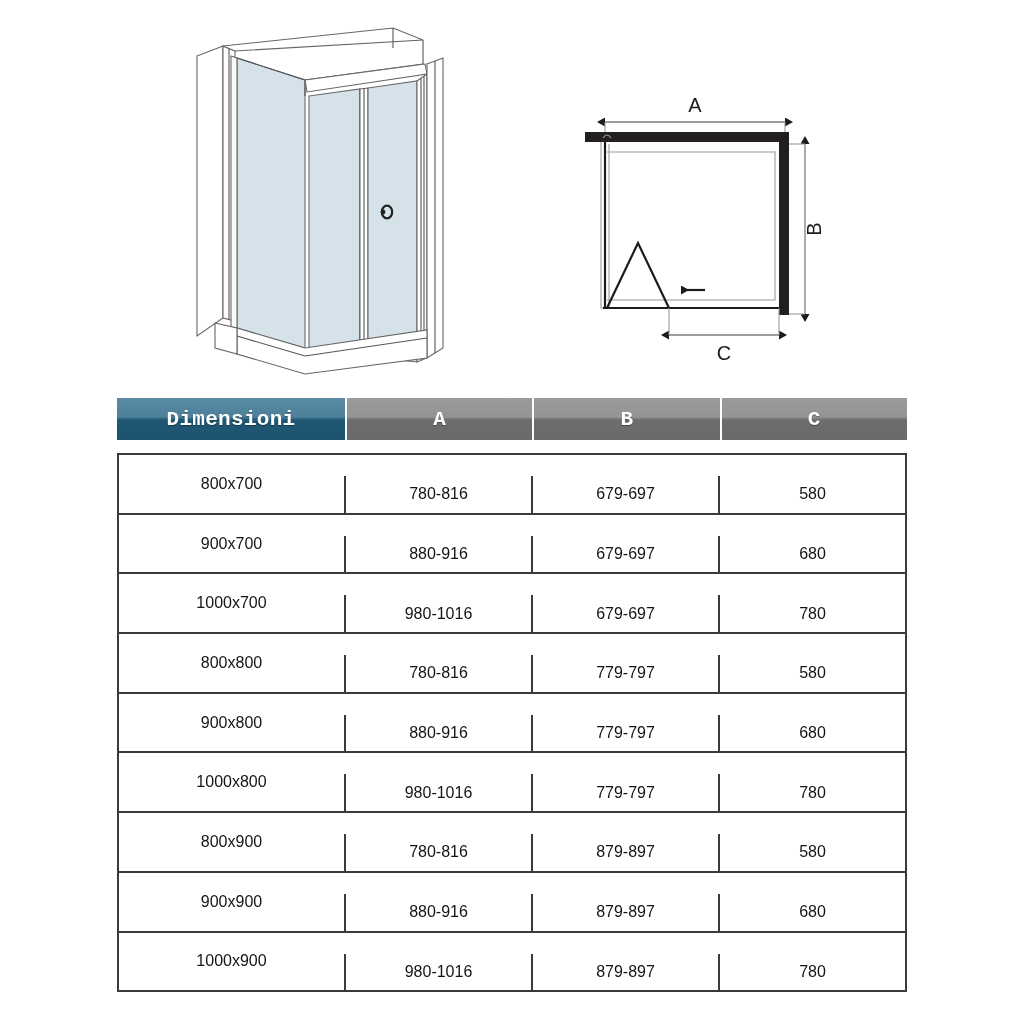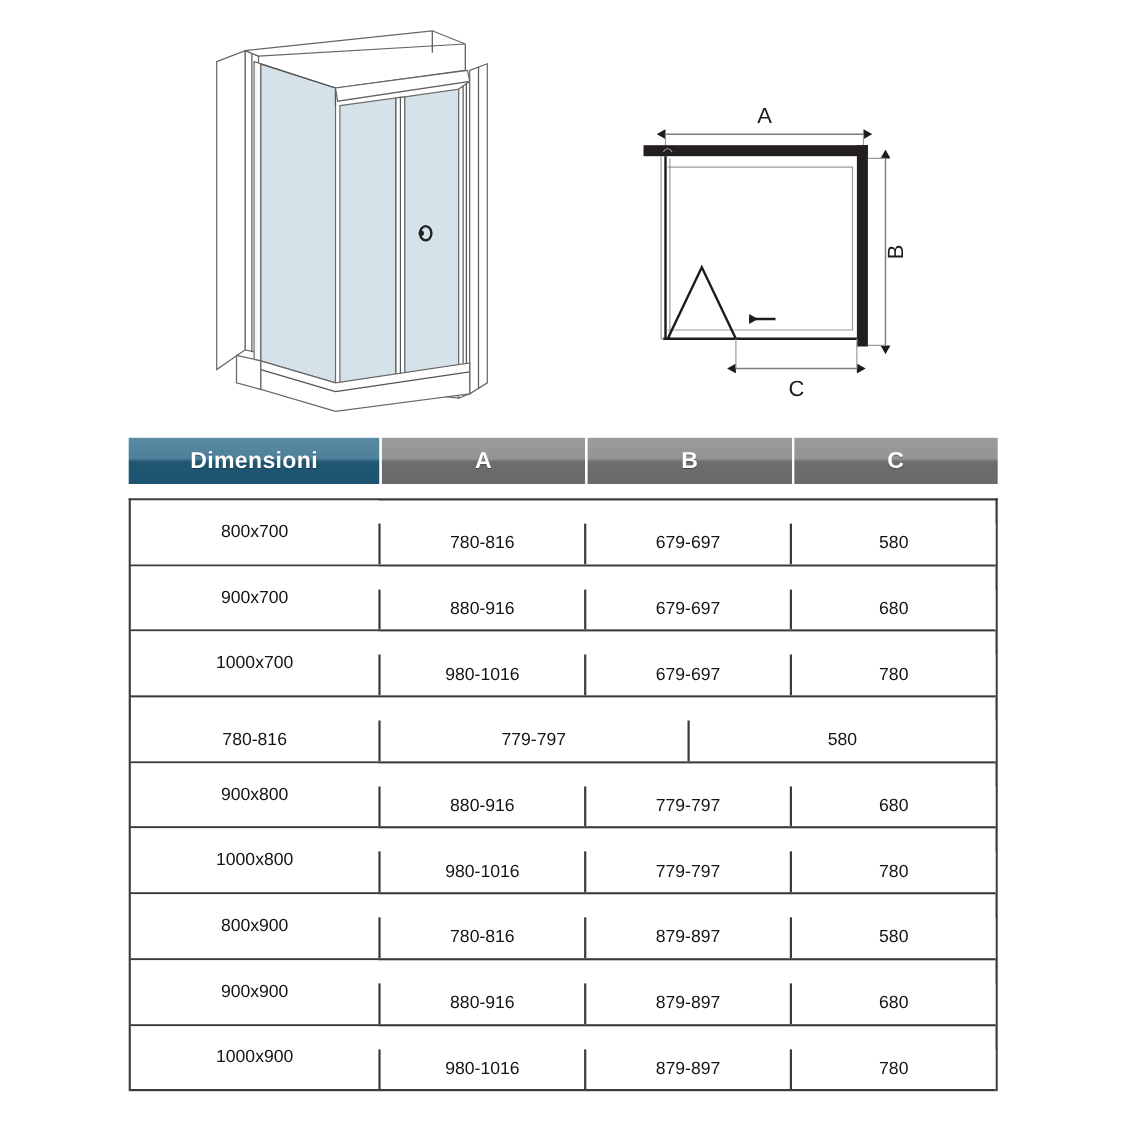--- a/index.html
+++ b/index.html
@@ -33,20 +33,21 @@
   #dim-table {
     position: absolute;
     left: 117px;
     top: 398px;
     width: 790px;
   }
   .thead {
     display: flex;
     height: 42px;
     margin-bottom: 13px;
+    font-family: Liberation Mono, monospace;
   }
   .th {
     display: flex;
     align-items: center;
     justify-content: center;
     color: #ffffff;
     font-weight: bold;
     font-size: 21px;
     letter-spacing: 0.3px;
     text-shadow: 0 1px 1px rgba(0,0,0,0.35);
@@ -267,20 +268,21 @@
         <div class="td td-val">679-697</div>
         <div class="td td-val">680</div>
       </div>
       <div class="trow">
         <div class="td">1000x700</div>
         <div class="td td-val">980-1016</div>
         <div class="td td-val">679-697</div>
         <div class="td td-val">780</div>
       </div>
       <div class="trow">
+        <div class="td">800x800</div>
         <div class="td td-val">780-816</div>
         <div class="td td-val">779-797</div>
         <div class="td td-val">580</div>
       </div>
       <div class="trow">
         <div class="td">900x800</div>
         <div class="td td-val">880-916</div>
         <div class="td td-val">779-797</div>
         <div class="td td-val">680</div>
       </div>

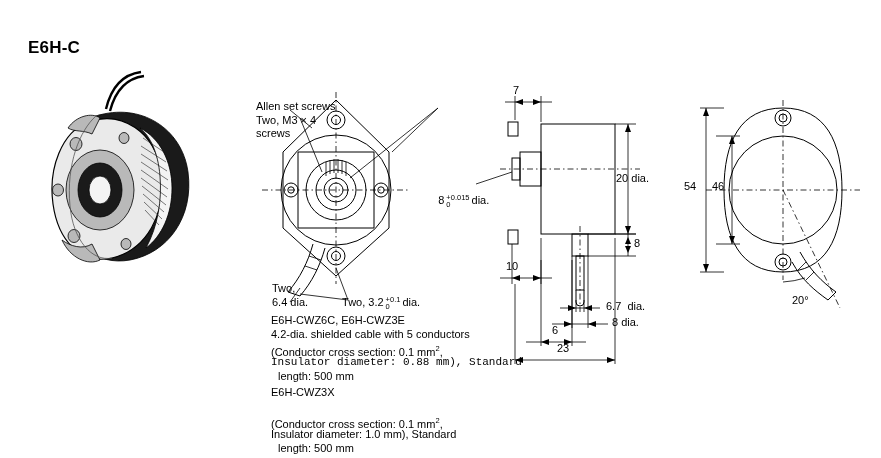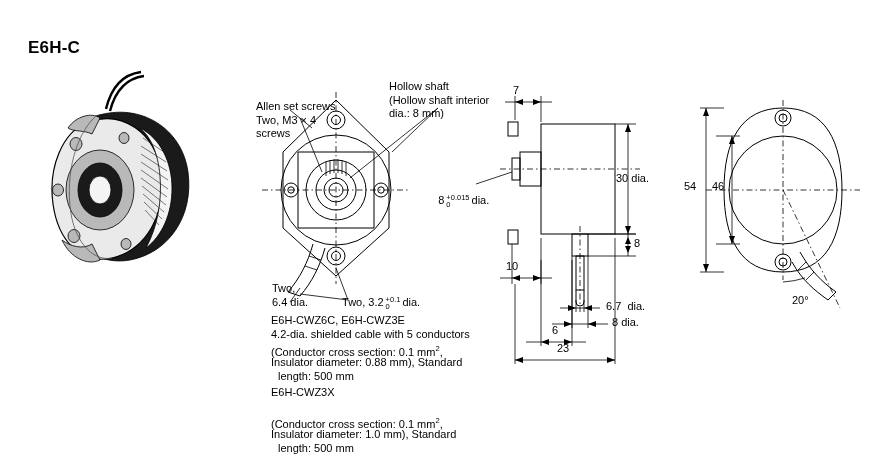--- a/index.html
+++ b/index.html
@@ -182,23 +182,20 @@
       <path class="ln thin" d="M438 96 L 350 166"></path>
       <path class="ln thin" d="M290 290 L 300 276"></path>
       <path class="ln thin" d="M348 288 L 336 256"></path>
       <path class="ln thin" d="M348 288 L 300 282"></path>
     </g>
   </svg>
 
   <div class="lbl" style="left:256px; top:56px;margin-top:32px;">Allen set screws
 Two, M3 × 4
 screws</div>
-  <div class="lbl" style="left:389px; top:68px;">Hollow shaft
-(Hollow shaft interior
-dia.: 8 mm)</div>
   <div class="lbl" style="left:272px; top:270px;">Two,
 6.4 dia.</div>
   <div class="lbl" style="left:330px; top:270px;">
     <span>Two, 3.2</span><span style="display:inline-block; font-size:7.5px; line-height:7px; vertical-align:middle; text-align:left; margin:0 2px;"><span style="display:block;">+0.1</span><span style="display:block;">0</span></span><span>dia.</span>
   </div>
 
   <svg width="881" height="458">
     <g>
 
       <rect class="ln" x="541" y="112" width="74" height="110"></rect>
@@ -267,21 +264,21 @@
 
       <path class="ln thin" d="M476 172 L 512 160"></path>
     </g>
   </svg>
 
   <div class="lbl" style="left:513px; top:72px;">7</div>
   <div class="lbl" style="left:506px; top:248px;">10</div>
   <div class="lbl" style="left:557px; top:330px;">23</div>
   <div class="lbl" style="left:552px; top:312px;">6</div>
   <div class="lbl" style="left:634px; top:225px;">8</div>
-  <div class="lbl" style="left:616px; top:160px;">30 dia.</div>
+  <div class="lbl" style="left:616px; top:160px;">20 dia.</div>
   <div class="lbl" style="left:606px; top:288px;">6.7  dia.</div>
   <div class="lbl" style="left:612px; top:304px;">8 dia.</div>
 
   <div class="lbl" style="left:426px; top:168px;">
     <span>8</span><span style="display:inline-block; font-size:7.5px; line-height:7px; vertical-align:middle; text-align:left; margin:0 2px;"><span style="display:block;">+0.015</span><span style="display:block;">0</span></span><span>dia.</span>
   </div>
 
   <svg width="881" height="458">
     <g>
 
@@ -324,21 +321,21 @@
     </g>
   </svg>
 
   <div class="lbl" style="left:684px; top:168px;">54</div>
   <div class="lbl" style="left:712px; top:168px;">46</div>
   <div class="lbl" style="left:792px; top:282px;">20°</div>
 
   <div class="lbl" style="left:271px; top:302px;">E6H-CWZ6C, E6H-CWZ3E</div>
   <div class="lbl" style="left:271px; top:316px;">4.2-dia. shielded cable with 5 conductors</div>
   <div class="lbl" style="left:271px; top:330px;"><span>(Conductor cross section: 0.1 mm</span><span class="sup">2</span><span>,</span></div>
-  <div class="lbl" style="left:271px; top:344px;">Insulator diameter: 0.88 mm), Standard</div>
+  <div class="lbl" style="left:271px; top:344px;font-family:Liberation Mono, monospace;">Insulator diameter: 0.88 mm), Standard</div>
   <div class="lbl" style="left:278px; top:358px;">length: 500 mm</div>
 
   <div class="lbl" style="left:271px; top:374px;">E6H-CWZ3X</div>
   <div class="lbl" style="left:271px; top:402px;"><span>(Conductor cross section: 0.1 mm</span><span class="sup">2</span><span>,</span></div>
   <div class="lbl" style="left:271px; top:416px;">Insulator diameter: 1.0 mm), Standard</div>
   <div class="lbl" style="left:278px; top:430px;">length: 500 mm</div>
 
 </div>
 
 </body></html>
◆ ◆ ◆ ◆ ◆
__Task directions__
The pictures stay out of the copy. Set down the entries above precisely.

__Task response__
--- a/index.html
+++ b/index.html
@@ -33,20 +33,21 @@
   #dim-table {
     position: absolute;
     left: 117px;
     top: 398px;
     width: 790px;
   }
   .thead {
     display: flex;
     height: 42px;
     margin-bottom: 13px;
+    font-family: Liberation Mono, monospace;
   }
   .th {
     display: flex;
     align-items: center;
     justify-content: center;
     color: #ffffff;
     font-weight: bold;
     font-size: 21px;
     letter-spacing: 0.3px;
     text-shadow: 0 1px 1px rgba(0,0,0,0.35);
@@ -267,20 +268,21 @@
         <div class="td td-val">679-697</div>
         <div class="td td-val">680</div>
       </div>
       <div class="trow">
         <div class="td">1000x700</div>
         <div class="td td-val">980-1016</div>
         <div class="td td-val">679-697</div>
         <div class="td td-val">780</div>
       </div>
       <div class="trow">
+        <div class="td">800x800</div>
         <div class="td td-val">780-816</div>
         <div class="td td-val">779-797</div>
         <div class="td td-val">580</div>
       </div>
       <div class="trow">
         <div class="td">900x800</div>
         <div class="td td-val">880-916</div>
         <div class="td td-val">779-797</div>
         <div class="td td-val">680</div>
       </div>

--- a/index.html
+++ b/index.html
@@ -182,23 +182,20 @@
       <path class="ln thin" d="M438 96 L 350 166"></path>
       <path class="ln thin" d="M290 290 L 300 276"></path>
       <path class="ln thin" d="M348 288 L 336 256"></path>
       <path class="ln thin" d="M348 288 L 300 282"></path>
     </g>
   </svg>
 
   <div class="lbl" style="left:256px; top:56px;margin-top:32px;">Allen set screws
 Two, M3 × 4
 screws</div>
-  <div class="lbl" style="left:389px; top:68px;">Hollow shaft
-(Hollow shaft interior
-dia.: 8 mm)</div>
   <div class="lbl" style="left:272px; top:270px;">Two,
 6.4 dia.</div>
   <div class="lbl" style="left:330px; top:270px;">
     <span>Two, 3.2</span><span style="display:inline-block; font-size:7.5px; line-height:7px; vertical-align:middle; text-align:left; margin:0 2px;"><span style="display:block;">+0.1</span><span style="display:block;">0</span></span><span>dia.</span>
   </div>
 
   <svg width="881" height="458">
     <g>
 
       <rect class="ln" x="541" y="112" width="74" height="110"></rect>
@@ -267,21 +264,21 @@
 
       <path class="ln thin" d="M476 172 L 512 160"></path>
     </g>
   </svg>
 
   <div class="lbl" style="left:513px; top:72px;">7</div>
   <div class="lbl" style="left:506px; top:248px;">10</div>
   <div class="lbl" style="left:557px; top:330px;">23</div>
   <div class="lbl" style="left:552px; top:312px;">6</div>
   <div class="lbl" style="left:634px; top:225px;">8</div>
-  <div class="lbl" style="left:616px; top:160px;">30 dia.</div>
+  <div class="lbl" style="left:616px; top:160px;">20 dia.</div>
   <div class="lbl" style="left:606px; top:288px;">6.7  dia.</div>
   <div class="lbl" style="left:612px; top:304px;">8 dia.</div>
 
   <div class="lbl" style="left:426px; top:168px;">
     <span>8</span><span style="display:inline-block; font-size:7.5px; line-height:7px; vertical-align:middle; text-align:left; margin:0 2px;"><span style="display:block;">+0.015</span><span style="display:block;">0</span></span><span>dia.</span>
   </div>
 
   <svg width="881" height="458">
     <g>
 
@@ -324,21 +321,21 @@
     </g>
   </svg>
 
   <div class="lbl" style="left:684px; top:168px;">54</div>
   <div class="lbl" style="left:712px; top:168px;">46</div>
   <div class="lbl" style="left:792px; top:282px;">20°</div>
 
   <div class="lbl" style="left:271px; top:302px;">E6H-CWZ6C, E6H-CWZ3E</div>
   <div class="lbl" style="left:271px; top:316px;">4.2-dia. shielded cable with 5 conductors</div>
   <div class="lbl" style="left:271px; top:330px;"><span>(Conductor cross section: 0.1 mm</span><span class="sup">2</span><span>,</span></div>
-  <div class="lbl" style="left:271px; top:344px;">Insulator diameter: 0.88 mm), Standard</div>
+  <div class="lbl" style="left:271px; top:344px;font-family:Liberation Mono, monospace;">Insulator diameter: 0.88 mm), Standard</div>
   <div class="lbl" style="left:278px; top:358px;">length: 500 mm</div>
 
   <div class="lbl" style="left:271px; top:374px;">E6H-CWZ3X</div>
   <div class="lbl" style="left:271px; top:402px;"><span>(Conductor cross section: 0.1 mm</span><span class="sup">2</span><span>,</span></div>
   <div class="lbl" style="left:271px; top:416px;">Insulator diameter: 1.0 mm), Standard</div>
   <div class="lbl" style="left:278px; top:430px;">length: 500 mm</div>
 
 </div>
 
 </body></html>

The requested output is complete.